For the entries below, work out how many lines contain the string "been" and write only the number.

[Modification records]
——————————
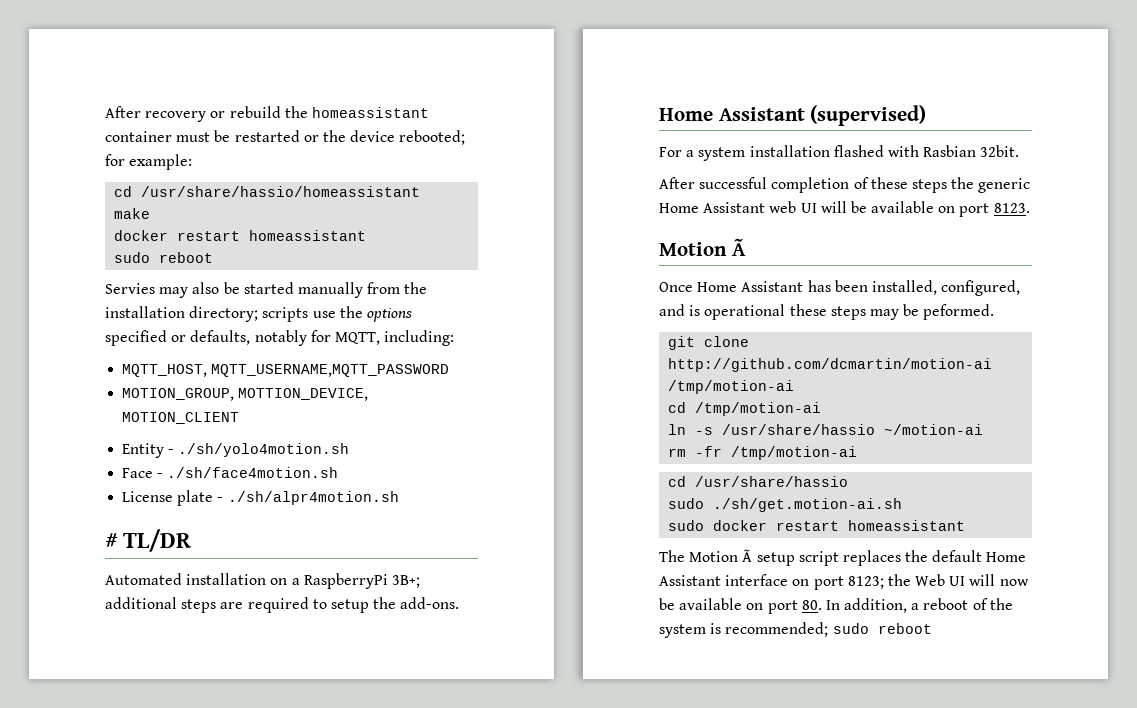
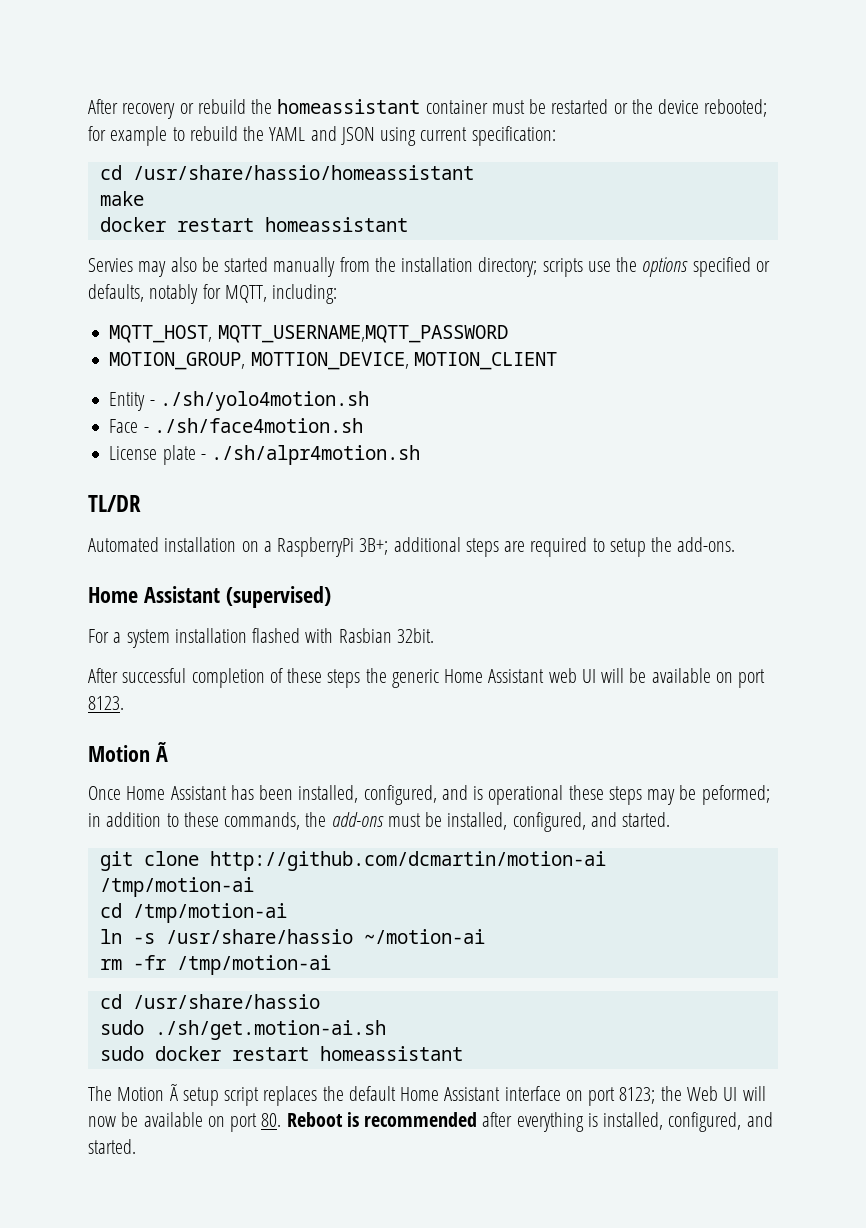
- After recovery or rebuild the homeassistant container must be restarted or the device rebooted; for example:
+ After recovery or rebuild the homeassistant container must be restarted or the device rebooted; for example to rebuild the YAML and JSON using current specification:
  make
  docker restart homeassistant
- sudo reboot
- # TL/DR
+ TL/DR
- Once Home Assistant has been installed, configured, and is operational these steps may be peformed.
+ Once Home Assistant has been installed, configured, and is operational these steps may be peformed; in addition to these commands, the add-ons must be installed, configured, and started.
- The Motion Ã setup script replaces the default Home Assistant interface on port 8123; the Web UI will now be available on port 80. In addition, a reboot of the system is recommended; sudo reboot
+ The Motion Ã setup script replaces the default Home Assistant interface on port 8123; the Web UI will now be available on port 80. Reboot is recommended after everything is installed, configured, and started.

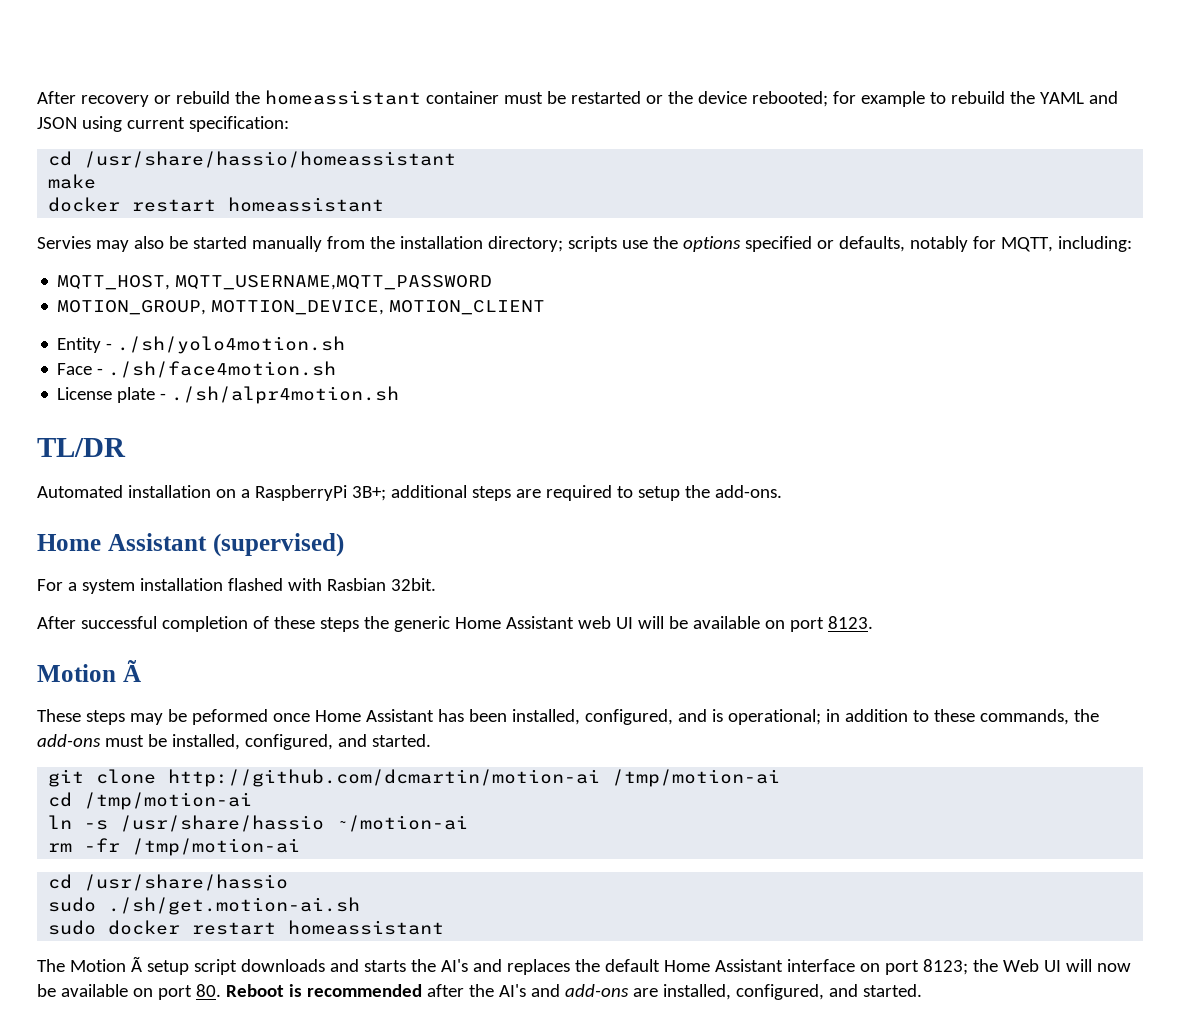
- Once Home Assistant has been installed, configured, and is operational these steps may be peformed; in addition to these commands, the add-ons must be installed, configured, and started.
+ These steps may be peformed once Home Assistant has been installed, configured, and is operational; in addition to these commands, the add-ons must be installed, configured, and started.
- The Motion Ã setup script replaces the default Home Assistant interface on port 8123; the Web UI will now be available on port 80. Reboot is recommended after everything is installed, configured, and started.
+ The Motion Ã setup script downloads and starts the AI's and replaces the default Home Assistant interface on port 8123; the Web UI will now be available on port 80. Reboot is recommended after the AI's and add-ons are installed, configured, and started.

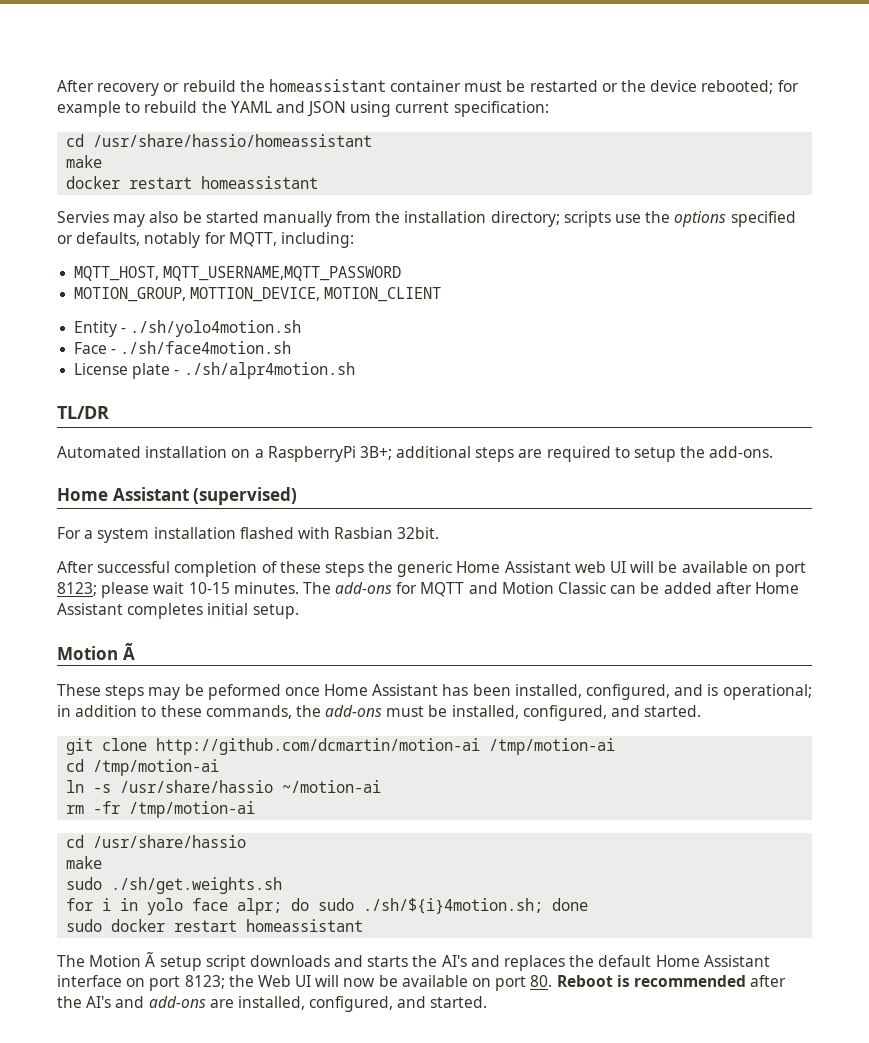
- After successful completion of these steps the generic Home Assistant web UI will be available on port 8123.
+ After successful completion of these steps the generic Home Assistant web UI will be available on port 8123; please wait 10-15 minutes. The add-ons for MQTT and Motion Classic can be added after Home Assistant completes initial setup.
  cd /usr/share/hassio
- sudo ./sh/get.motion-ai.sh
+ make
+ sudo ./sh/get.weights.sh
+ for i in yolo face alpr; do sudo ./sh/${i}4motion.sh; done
——————————
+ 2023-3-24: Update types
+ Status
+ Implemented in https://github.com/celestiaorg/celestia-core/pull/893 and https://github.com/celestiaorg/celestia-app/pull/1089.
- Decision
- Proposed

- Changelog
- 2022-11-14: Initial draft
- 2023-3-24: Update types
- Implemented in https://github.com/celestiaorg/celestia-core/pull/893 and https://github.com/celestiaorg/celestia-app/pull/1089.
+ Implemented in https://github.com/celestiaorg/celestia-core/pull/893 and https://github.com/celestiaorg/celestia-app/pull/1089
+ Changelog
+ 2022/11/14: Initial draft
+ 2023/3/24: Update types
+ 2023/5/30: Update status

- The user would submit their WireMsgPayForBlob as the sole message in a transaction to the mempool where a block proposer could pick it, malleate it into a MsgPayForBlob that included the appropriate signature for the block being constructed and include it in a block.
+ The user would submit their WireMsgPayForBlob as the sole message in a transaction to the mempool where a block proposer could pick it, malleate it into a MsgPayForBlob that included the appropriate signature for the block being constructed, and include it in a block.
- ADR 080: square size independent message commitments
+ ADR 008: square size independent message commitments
——————————
### Answer below
4